9. 35. Second aage de ceux qui commenterent le Droict.

Second aage de ceux qui commenterent le Droict.

CHAPITRE XXXV.

Voila quel fut le premier aage du Droict, retrouvé dedans la ville de Melfe, & avec quelle sobrieté il fut mesnagé par ces bons vieux peres. Ceux qui depuis leur succederent que je mets pour le second aage, furent par la populace des Escoles nommez Scribentes, paravanture non sans cause: car ils ne furent que trop prodigues de leurs plumes sur ce sujet. Je les veux à la difference des Glossateurs appeller d' un mot plus sortable, Docteurs de Droict: Lesquels enfraignirent tout à fait les inhibitions & deffences faites par Justinian. Et le premier qui leur enseigna ceste leçon fut Guillaume Durant: auquel je veux pour cette cause donner son Eloge particulier, ayant esté le premier de cette seconde chambree, tout ainsi que j' ay fait à Azon l' un des derniers de la premiere. Cestuy extraict du pays de Provence (quelques uns disent de Montpellier qui n' en est pas esloigné) fut un personnage doüé de plusieurs belles singularitez de nature, & entre autres d' une prodigieuse memoire.
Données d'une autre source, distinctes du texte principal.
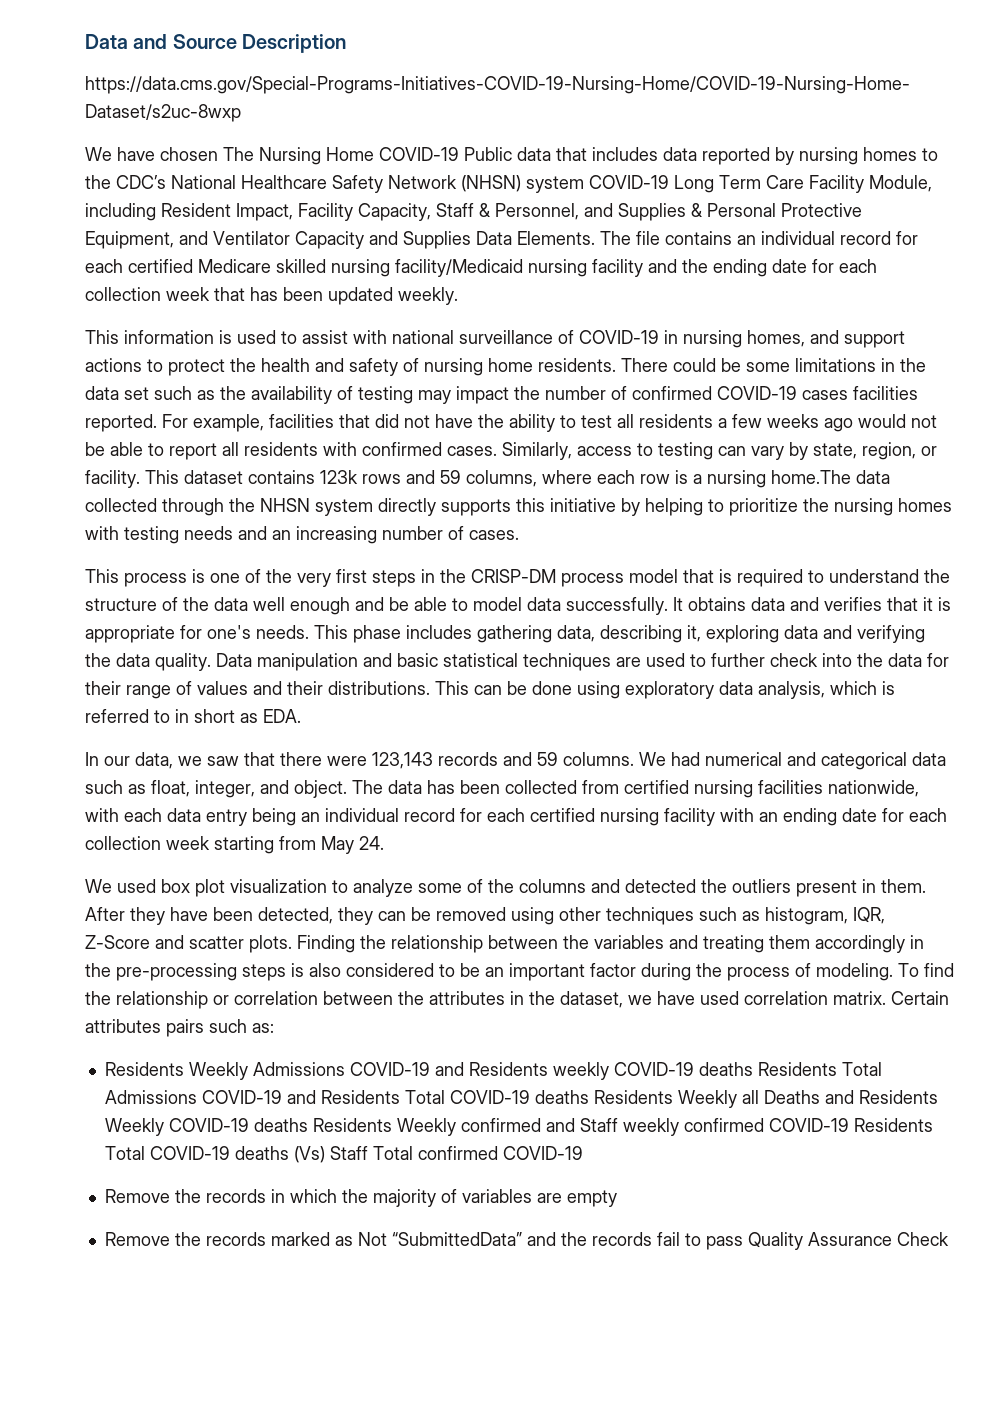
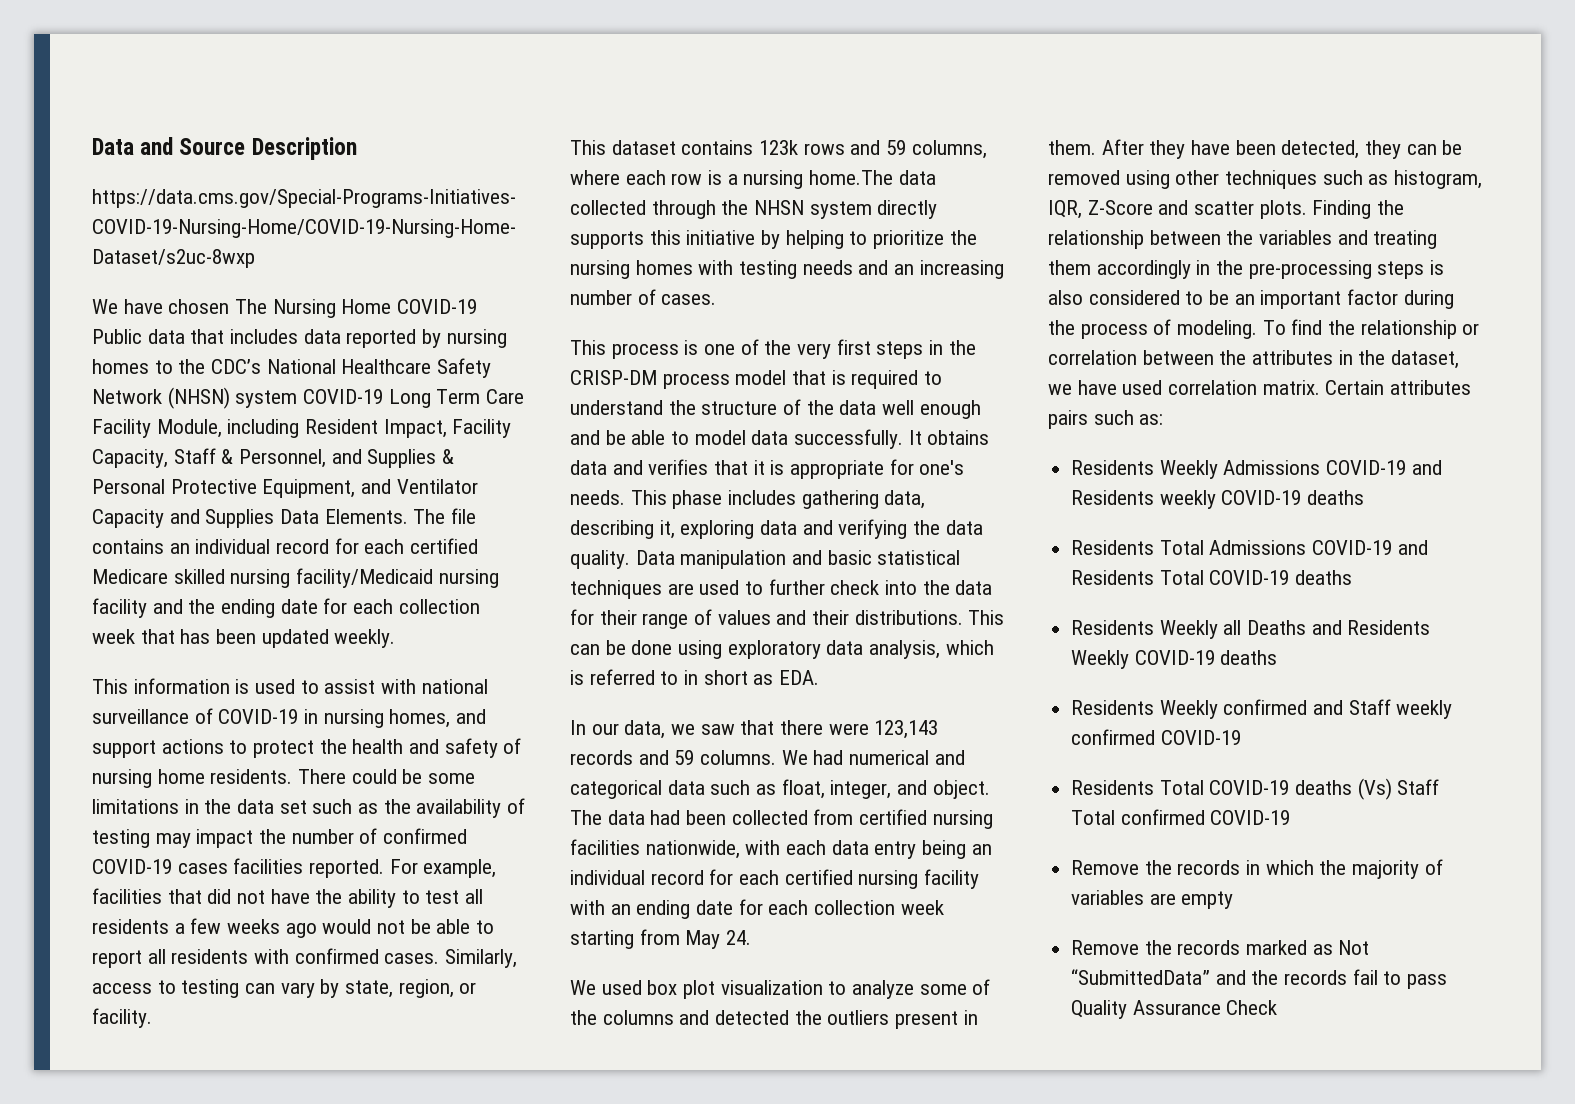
(140, 479) none -> (152, 1018) //
[427,780,455,794] has -> [650,810,681,825] had
(753, 1069) none -> (1365, 497) //
(589, 1097) none -> (1353, 577) //
(308, 1125) none -> (1278, 657) //
(849, 1125) none -> (1241, 737) //

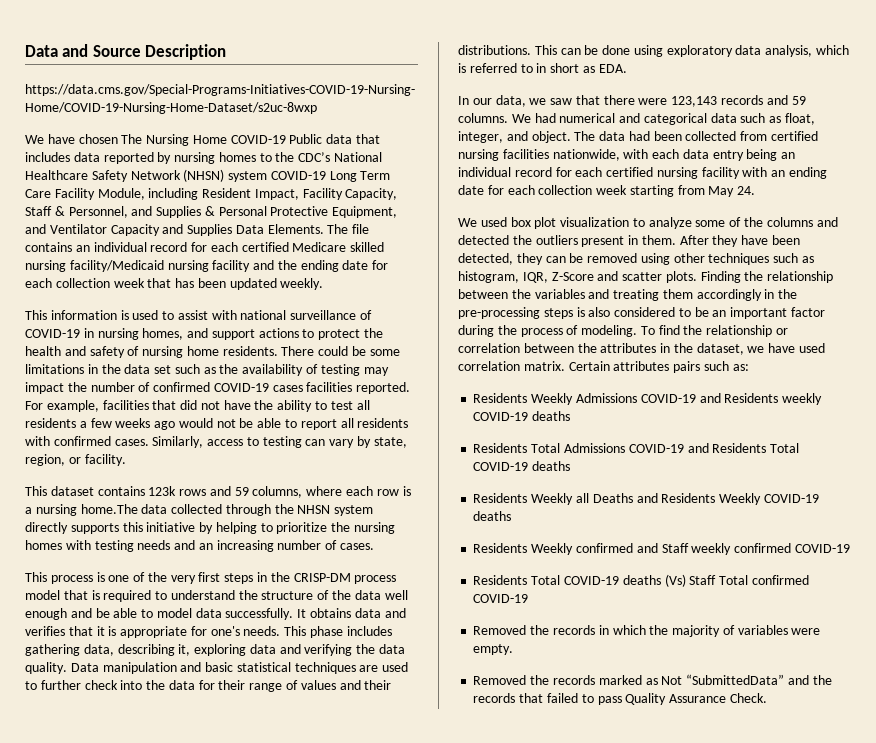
[1071,860,1140,875] Remove -> [473,625,527,635] Removed
[1149,891,1234,909] [1071,940,1140,955] are empty // Remove -> [791,628,821,635] [473,644,514,655] [473,675,527,685] were empty. // Removed
[1352,969,1378,985] fail -> [519,693,578,703] that failed
[1226,1000,1278,1015] Check -> [729,693,767,703] Check.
Parce qu' ayant leu quelque livre en prose, ou en vers, il le recitoit tout soudain mot pour mot par cœur. Qui occasionna quelques uns de luy improperer, que cela ne luy provenoit d' un benefice de sa nature, ains d' un esprit familier enchassé dedans une bague qu' il portoit au doigt. Comme si Dieu ne pouvoit espandre ses graces la part qu' il luy plaist, & qu' il fallust avoir recours au diable pour cest effect. Il ne fut pas pourveu de cette excellence d' esprit. Parce que depuis luy, Ludovicus Pontanus, vulgairement surnommé Romanus (d' autant qu' entre tous les Docteurs de Droict il avoit choisi son habitation dedans Rome) fut pareillement d' une si heureuse memoire, que jamais il n' allegua loy, & en alleguant infinies, quand les occasions s' y presentoient, que tout d' une suite il ne recitast tout au long sans livre le texte d' icelle. Ainsi l' appren-je d' Aeneas Sylvius son comtemporain. Cela soit par moy touché en passant.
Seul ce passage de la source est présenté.